[Opening MATERIAL TO PROCESS section]
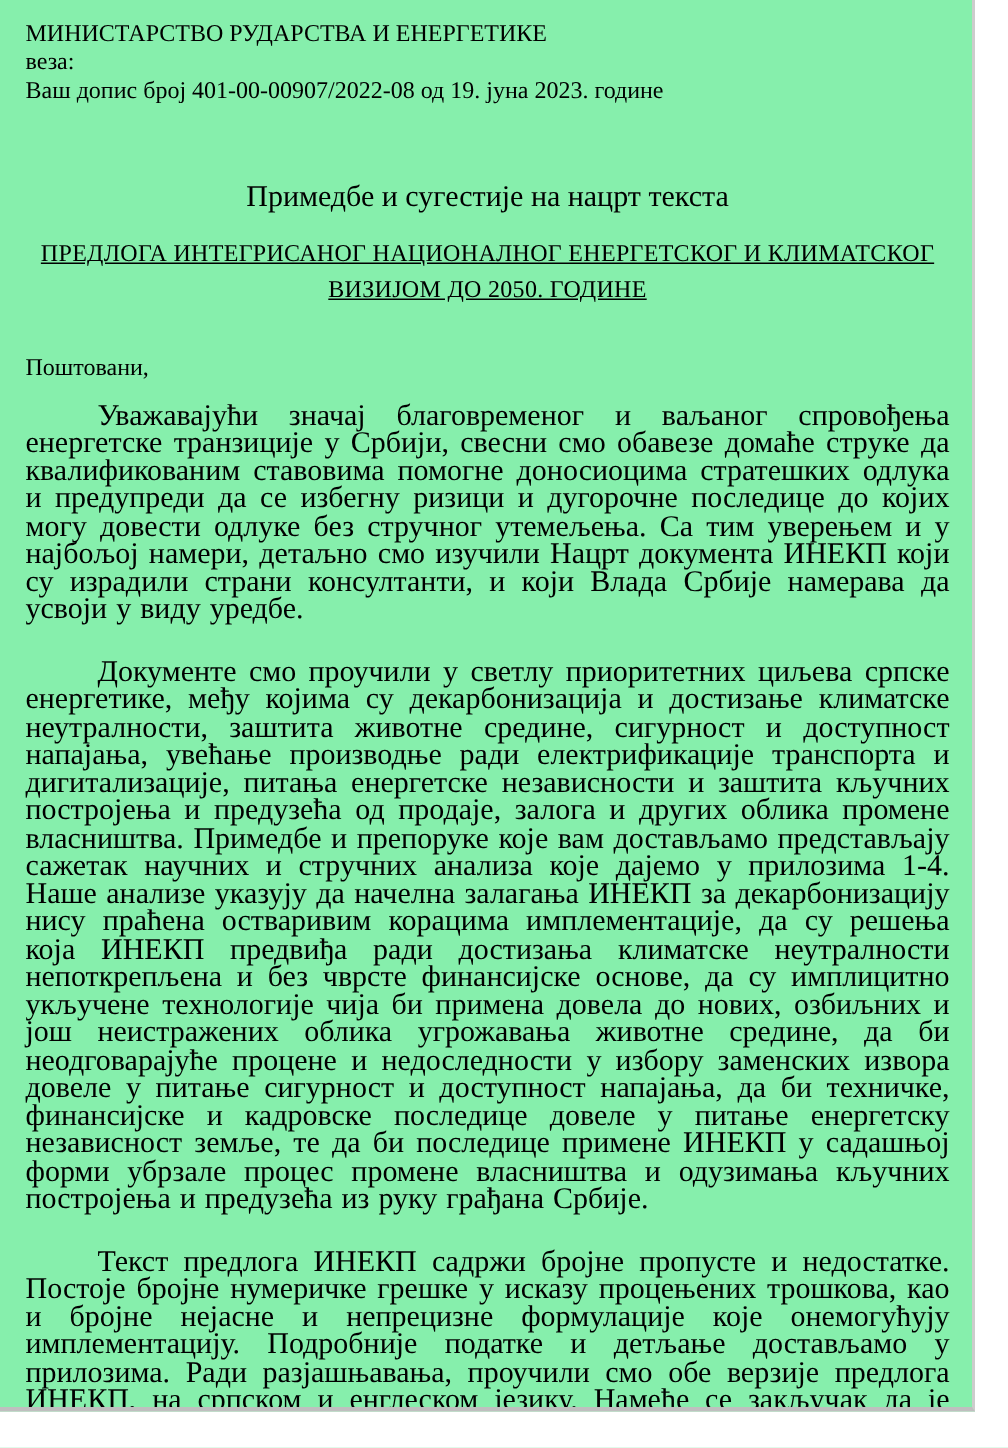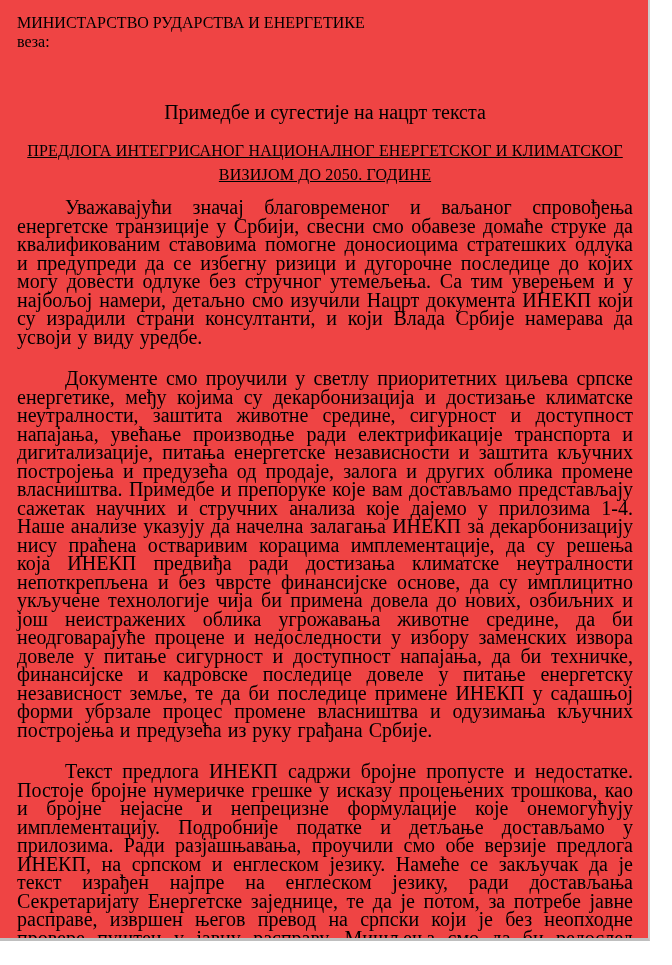--- a/index.html
+++ b/index.html
@@ -19,7 +19,7 @@
     position: relative;
     width: 648px;
     height: 938px;
-    background: #ef4444;
+    background: #86efac;
     border-right: 2px solid #cccccc;
     border-bottom: 3px solid #bfbfbf;
     overflow: hidden;

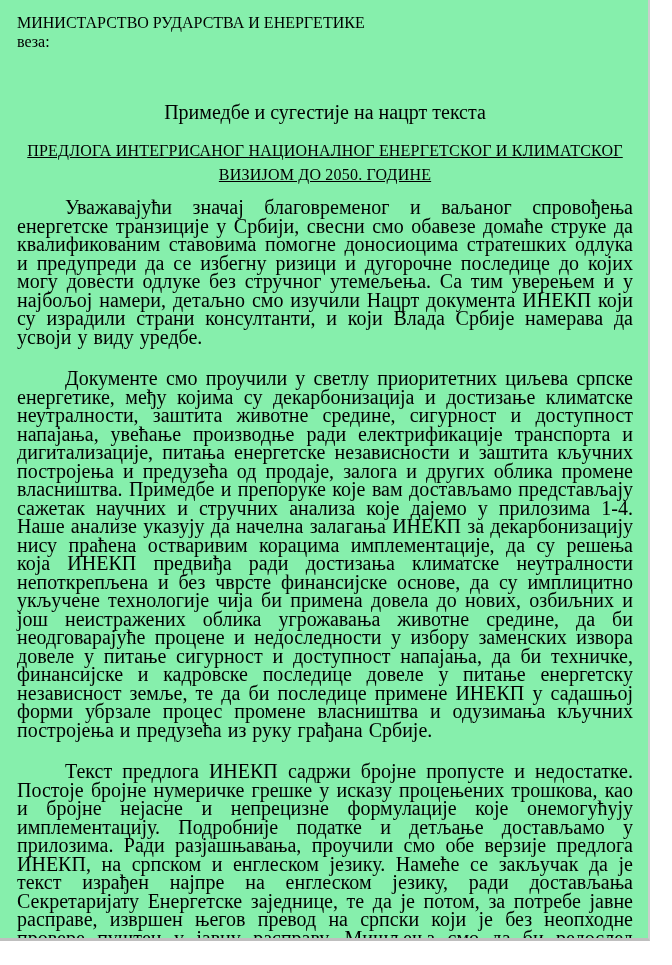--- a/index.html
+++ b/index.html
@@ -72,6 +72,7 @@
     <div class="letter-header">
       <div>МИНИСТАРСТВО РУДАРСТВА И ЕНЕРГЕТИКЕ</div>
       <div>веза:</div>
+      <div>Ваш допис број 401-00-00907/2022-08  од 19. јуна 2023. године</div>
     </div>
 
     <div class="subject">Примедбе и сугестије на нацрт текста</div>

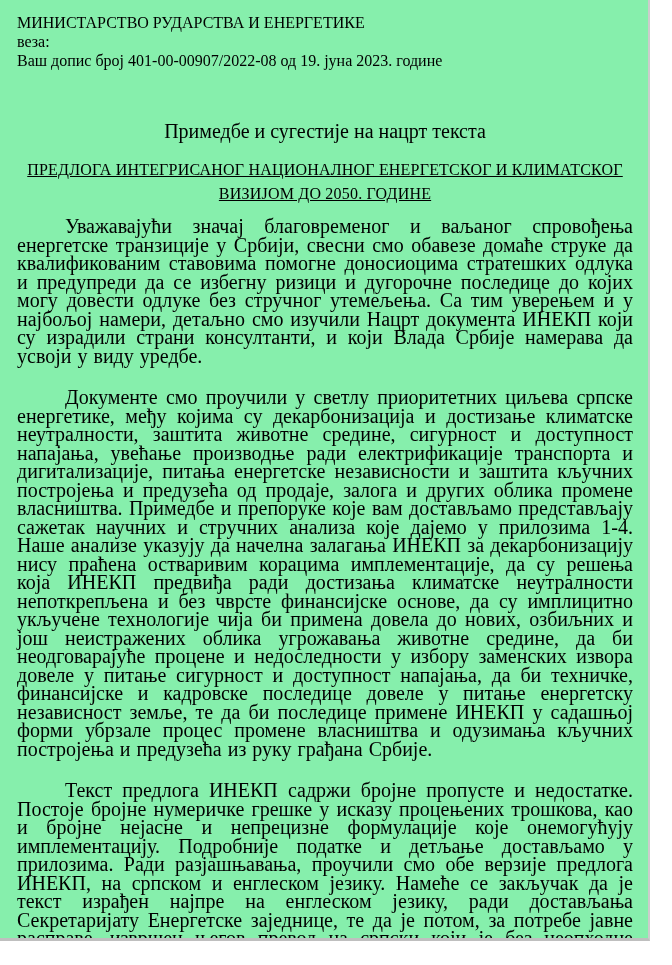--- a/index.html
+++ b/index.html
@@ -82,6 +82,7 @@
       <div>ВИЗИЈОМ ДО 2050. ГОДИНЕ</div>
     </div>
 
+    <div class="salutation">Поштовани,</div>
 
     <p class="body-par">Уважавајући значај благовременог и ваљаног спровођења енергетске транзиције у Србији, свесни смо обавезе домаће струке да квалификованим ставовима помогне доносиоцима стратешких одлука и предупреди да се избегну ризици и дугорочне последице до којих могу довести одлуке без стручног утемељења. Са тим уверењем и у најбољој намери, детаљно смо изучили Нацрт документа ИНЕКП који су израдили страни консултанти, и који Влада Србије намерава да усвоји у виду уредбе.</p>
[Closing MATERIAL TO PROCESS section]
HOW TO COMPLETE THIS TASK: If a line in the material contains the word "background", copy that line.

WRITTEN ANSWER:
-    background: #ef4444;
+    background: #86efac;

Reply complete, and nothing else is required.